Next stop: make up our mind time

In the last post Paddy Morris noted that we need a vision and implementation strategy along the lines of the Marshall Plan to shield us from the worst of the energy and climate crises.

He’s right. Avoiding oil consumption and carbon dioxide emissions would then guide our investments. Paddy’s post, and John’s before it, sent me looking through my notes on the biggest single transport investment proposal ever put forward in Ireland – Metro North.

Does energy or climate get a look in?

An Bord Pleanala is due to give its decision towards the end of the July. The planning appeals board held almost 40 days of hearings into Metro North earlier this year and in late 2009.

I looked up submissions made by members of my own organisation, the Irish Environmental Network.
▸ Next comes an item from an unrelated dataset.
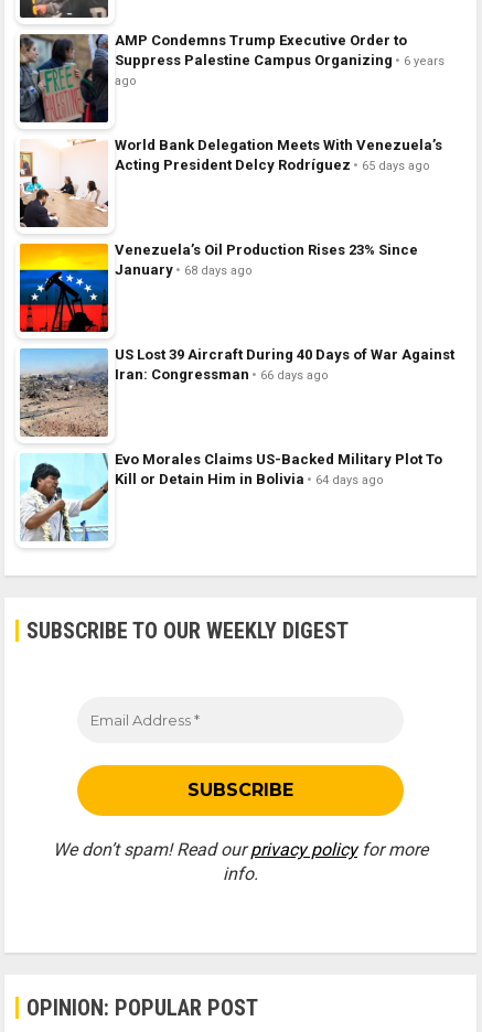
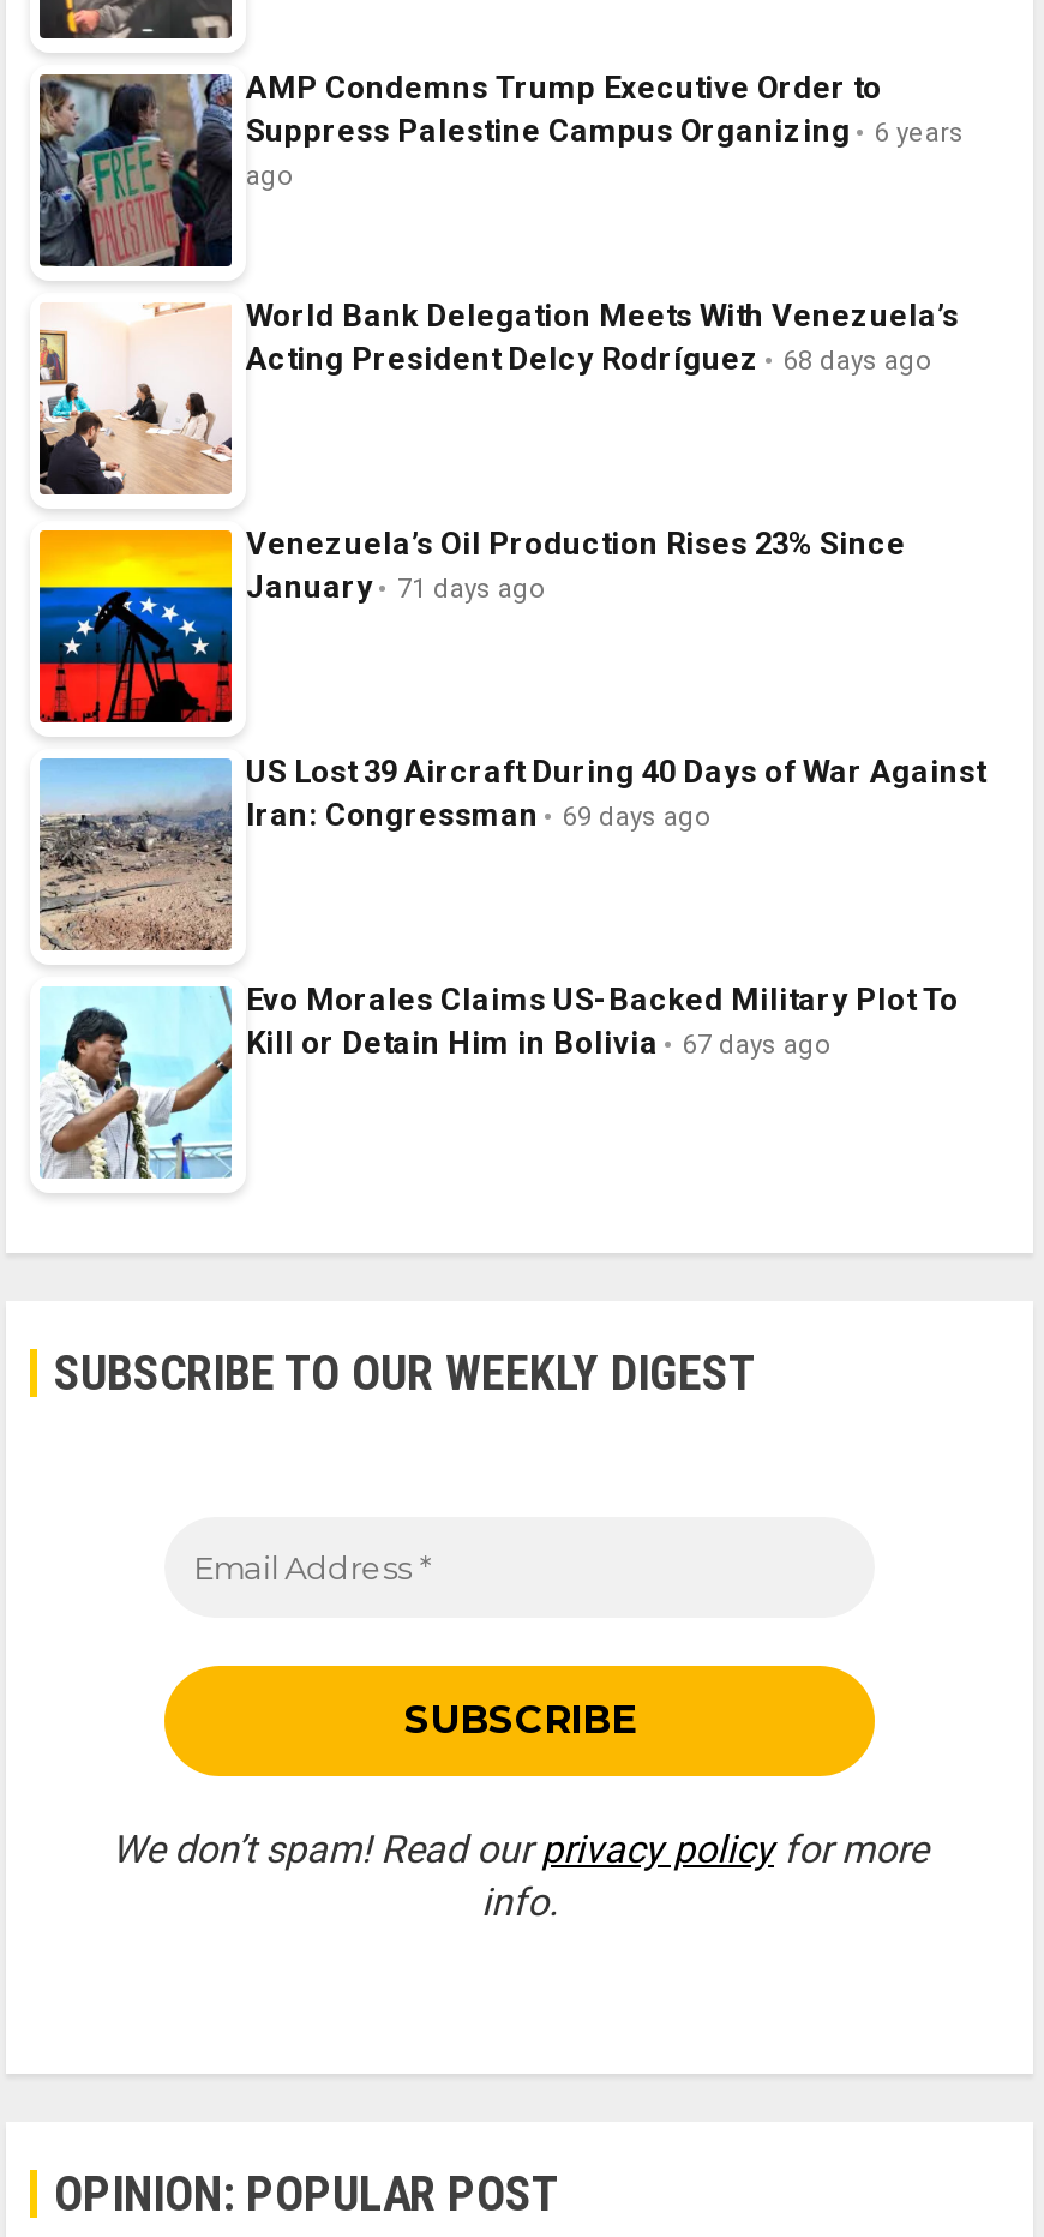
[115,157,430,173] Acting President Delcy Rodríguez 65 days ago -> [246,342,932,378] Acting President Delcy Rodríguez 68 days ago
[115,262,253,278] January 68 days ago -> [246,570,546,606] January 71 days ago
[115,366,329,383] Iran: Congressman 66 days ago -> [246,798,712,834] Iran: Congressman 69 days ago
[115,471,384,488] Kill or Detain Him in Bolivia 64 days ago -> [246,1026,832,1062] Kill or Detain Him in Bolivia 67 days ago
James Leahy, a chartered engineer with a masters in sustainable development, and Matthew Harley, an engineer with a master in economic analysis, made joint submissions on behalf of An Taisce and the Dublin City Business Association.

No cost benefit analysis was done on the proposed 18 km Metro from St Stephen’s Green to Belinstown, north of Swords. Some analysis was done of a much shorter 10km route from Dublin City Centre to Dublin Airport, and Harley relies on this as a proxy, even though the downturn has resulted in a sharp drop in the outlook for patronage.

Harley notes that endorsing projects on the basis of a ‘jobs, jobs, jobs mantra’ would lead to “justifying digging holes and filling them in again”, which “is not good public policy”. Harley draws attention to the finding by Dr Edgar Morgenrath of the ESRI that the cost of creating construction jobs in Ireland is four times larger than the cost of IDA-created jobs.

Leahy examined the Luas experience, and citing the 2006 Millward Brown study, notes that “no overall modal shift has been achieved from cars”. Some 47 per cent of people on the Luas corridor travelled by car in 2004, a figure that remained the same two years after Luas services began. While the tram line did obtain a 12 per cent share of journeys, two thirds of passengers (8 per cent of the 12 per cent) came from a decrease in bus use, while the balance took the tram and stopped walking. Overall, bus patronage in the corridor fell from 21 per cent to 13 per cent and walking fell from 22 per cent to 18 per cent.

Dissatisfaction in areas not served by the tram highlights the inequity of concentrating investment in one area, according to Leahy. But he said the construction of Luas did have some value: “it has undoubtedly achieved the change in public perception of what public transport can offer, which was one of its original objectives”. With the bar duly raised by Luas, Leahy now sees it as a question of how an integrated, high-quality public transport network can be delivered across our cities.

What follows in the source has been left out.